Rz. 246

[Autor/Stand] Objektiv unrichtig ist eine Angabe, wenn zwischen Erklärung und Wirklichkeit ein Widerspruch besteht[2]. Die Feststellung, dass eine Angabe unrichtig ist, setzt voraus, dass der objektive Erklärungswert der ausdrücklich gemachten Angabe oder – bei Erklärung durch schlüssiges Verhalten – des gesamten Verhaltens des Täters ermittelt wird. Entscheidend ist, wie der Erklärungsempfänger die Angaben nach allgemeiner Verkehrsanschauung und unter Berücksichtigung der besonderen Umstände des Falls verstehen durfte und musste. Stimmt der so festgestellte Erklärungsinhalt mit der Wirklichkeit nicht überein, so ist die Angabe unrichtig. Keine für § 370 AO relevante falsche Angabe liegt vor, wenn abzugsfähige Betriebsausgaben wissentlich falsch bezeichnet werden, z.B. wenn Leistungshonorare als "Lizenzgebühren" bezeichnet werden[3]. Das ist allerdings dann anders, wenn durch die falsche Bezeichnung rechtliche Probleme der Anerkennung als Betriebsausgabe umgangen werden (s. Rz. 235). Unrichtige Angaben können ebenfalls vorliegen, wenn Bezug auf Erklärungen Dritter genommen wird, die ihrerseits inhaltlich falsch sind, da diese Angaben durch die Bezugnahme Bestandteil der eigenen Angaben werden[4]. Zur elektronischen Übermittlung bei vorausgefüllter Erklärung s. Rz. 213.1. Unrichtige Angaben liegen aber nicht vor, wenn nicht auf Erklärungen über Tatsachen Dritter, sondern nur auf die unrichtig getroffene Rechtsfolge als solche Bezug genommen wird. Wird bspw. lediglich darauf verwiesen, dass die FinB einen Verlustvortrag festgestellt oder einen bestimmten Gewinnfeststellungsbescheid erlassen habe[5], werden keine unrichtigen Angaben gemacht[6] (s. auch schon Rz. 217; zur Berichtigungspflicht Rz. 335).

 

Rz. 247

[Autor/Stand] Es kann ausnahmsweise sein, dass eine (wörtlich) richtige Angabe gleichwohl eine tatbestandliche Falschangabe ist.

 

Beispiel

A wohnt in einem grenznahen Ort und passiert häufig die Grenze. Er kennt deshalb den Zollbeamten B gut. Bei einer Wiedereinreise in das Zollgebiet fragt B den A nach einigen scherzhaften Bemerkungen wie üblich, ob er etwas zu verzollen habe. A sagt lachend: "Ja, meinen Schatz von 99 Goldbarren." Erwartungsgemäß wertet B diese Erklärung als Scherz und lässt A passieren. A führt aber tatsächlich 99 Goldbarren bei sich.

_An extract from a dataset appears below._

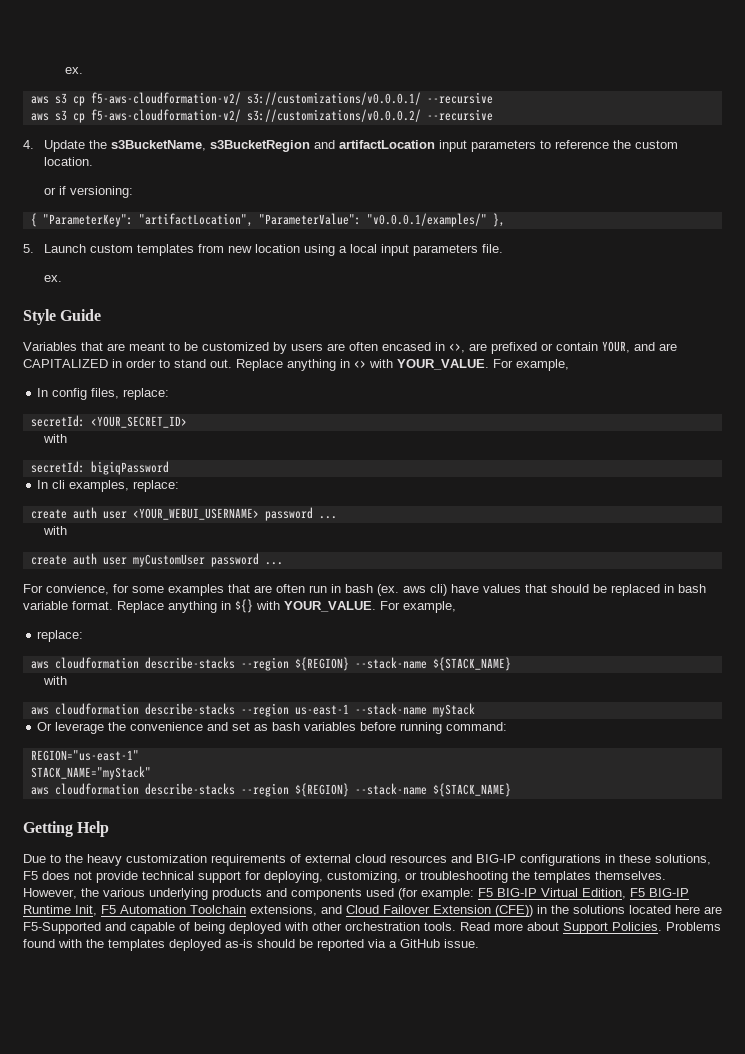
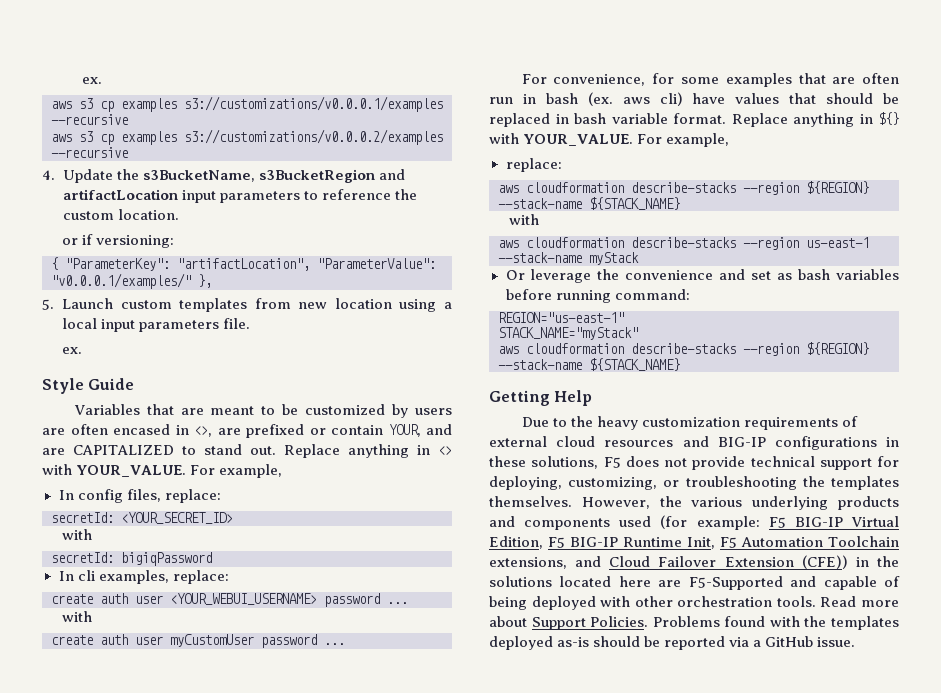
[90,92,421,105] f5-aws-cloudformation-v2/ s3://customizations/v0.0.0.1/ -> [121,96,443,112] examples s3://customizations/v0.0.0.1/examples
[90,109,421,122] f5-aws-cloudformation-v2/ s3://customizations/v0.0.0.2/ -> [121,129,443,145] examples s3://customizations/v0.0.0.2/examples
[112,359,156,368] in order -> (174, 450) none
[46,584,109,595] convience, -> [553,74,646,86] convenience,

Der ausdrücklichen (wahren) Angabe kommt keine Bedeutung zu, weil dem gesamten Verhalten des A der Erklärungswert zu entnehmen ist, er habe nichts zu verzollen. Das Gesamtverhalten des A ist daher als Angabe einer unrichtigen Tatsache zu werten[8].

[Autor/Stand] Autor: Ransiek, Stand: 01.08.2023
[2] Vgl. BGH v. 16.12.1954 – 3 StR 493/54, BGHSt 7, 147; Grötsch in JJR9, § 370 AO Rz. 197; Rolletschke, Steuerstrafrecht5, Rz. 58.
[3] So OLG Karlsruhe v. 6.3.1985 – 3 Ws 80/84, wistra 1985, 163.
[4] Vgl. Schmitz/Wulf in MünchKomm/StGB4, § 370 AO Rz. 276; Pelz in Leitner/Rosenau2, § 370 AO Rz. 78 f.
[6] Vgl. Schott in Hüls/Reichling2, § 370 AO Rz. 61.
[Autor/Stand] Autor: Ransiek, Stand: 01.08.2023
[8] Peters in HHSp., § 370 AO Rz. 134; zur Täuschung durch wahre Tatsachenbehauptungen bei § 263 StGB vgl. BGH v. 26.4.2001 – 4 StR 439/00, BGHSt 47, 1 Rz. 15 = NJW 2001, 2187 (2188 f.) = DB 2001, 1611; BGH v. 19.7.2001 – 4 StR 457/00, wistra 2001, 386 (387).